**Task description:** Pick out each line below containing "Zirakpur".

**Exercise input:**
——
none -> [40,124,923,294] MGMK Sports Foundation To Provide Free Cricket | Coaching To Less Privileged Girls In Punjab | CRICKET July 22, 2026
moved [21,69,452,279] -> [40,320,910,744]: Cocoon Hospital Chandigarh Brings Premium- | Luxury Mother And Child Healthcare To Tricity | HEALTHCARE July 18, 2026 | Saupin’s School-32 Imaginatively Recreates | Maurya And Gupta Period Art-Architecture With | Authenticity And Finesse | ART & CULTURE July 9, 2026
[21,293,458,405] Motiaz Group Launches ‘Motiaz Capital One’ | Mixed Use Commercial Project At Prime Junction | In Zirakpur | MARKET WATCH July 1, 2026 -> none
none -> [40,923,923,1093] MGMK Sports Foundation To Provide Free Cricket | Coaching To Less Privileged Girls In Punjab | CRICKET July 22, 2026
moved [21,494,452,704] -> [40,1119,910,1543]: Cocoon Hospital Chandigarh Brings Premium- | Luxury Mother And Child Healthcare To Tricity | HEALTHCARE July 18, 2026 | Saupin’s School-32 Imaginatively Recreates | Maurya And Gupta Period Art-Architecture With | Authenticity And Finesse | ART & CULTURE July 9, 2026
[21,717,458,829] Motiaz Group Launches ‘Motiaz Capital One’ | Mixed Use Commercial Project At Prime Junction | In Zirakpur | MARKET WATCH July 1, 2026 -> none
——
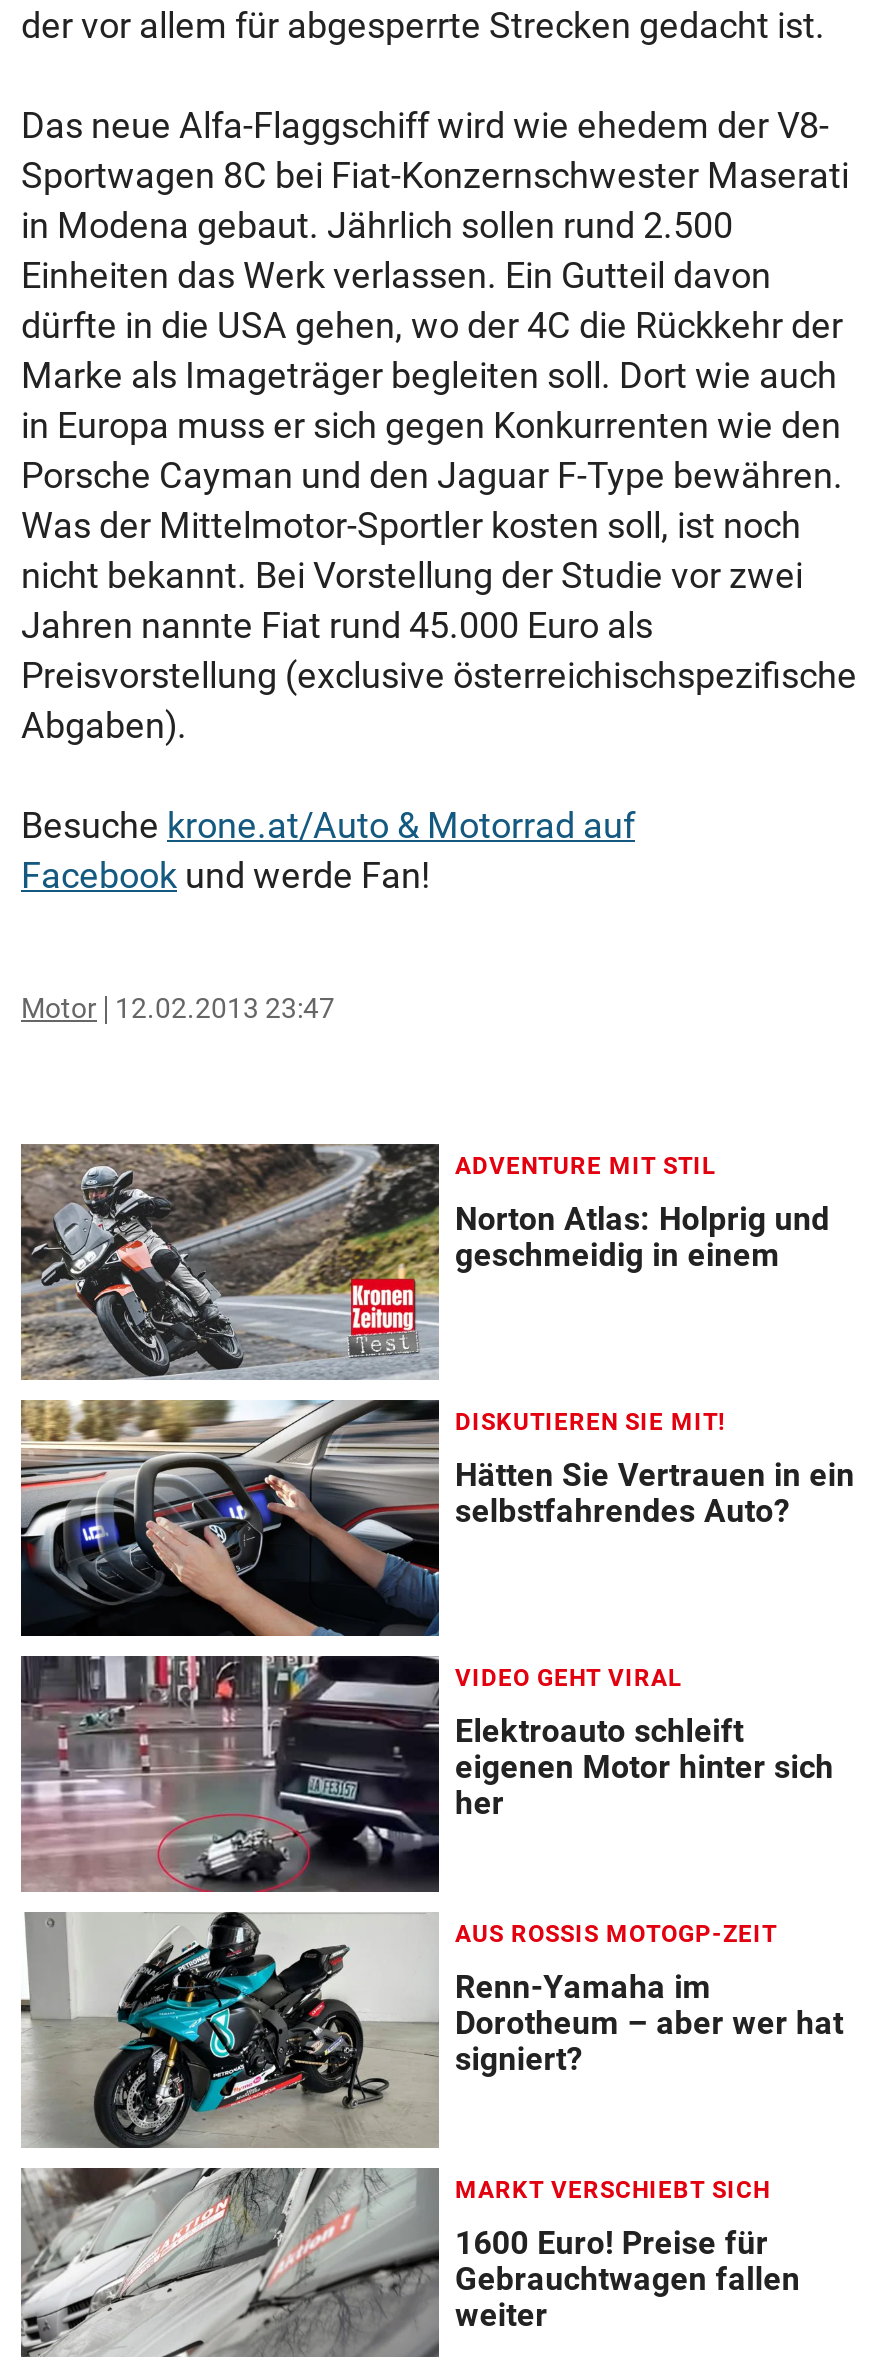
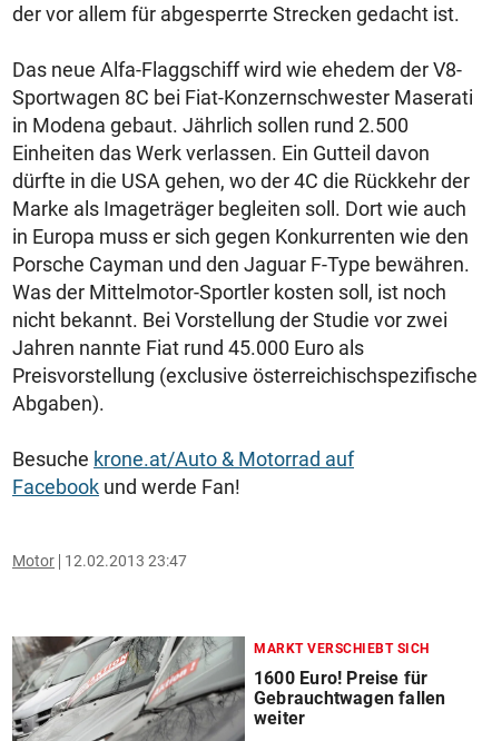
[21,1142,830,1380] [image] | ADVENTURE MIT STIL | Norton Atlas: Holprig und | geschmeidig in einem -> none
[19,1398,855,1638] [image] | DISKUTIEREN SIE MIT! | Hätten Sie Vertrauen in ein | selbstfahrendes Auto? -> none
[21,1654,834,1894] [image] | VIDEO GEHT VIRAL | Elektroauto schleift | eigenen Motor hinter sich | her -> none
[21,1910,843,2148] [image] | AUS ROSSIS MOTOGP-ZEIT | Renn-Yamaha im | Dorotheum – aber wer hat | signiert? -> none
——
**Result of the task:**
[21,293,458,405] Motiaz Group Launches ‘Motiaz Capital One’ | Mixed Use Commercial Project At Prime Junction | In Zirakpur | MARKET WATCH July 1, 2026 -> none
[21,717,458,829] Motiaz Group Launches ‘Motiaz Capital One’ | Mixed Use Commercial Project At Prime Junction | In Zirakpur | MARKET WATCH July 1, 2026 -> none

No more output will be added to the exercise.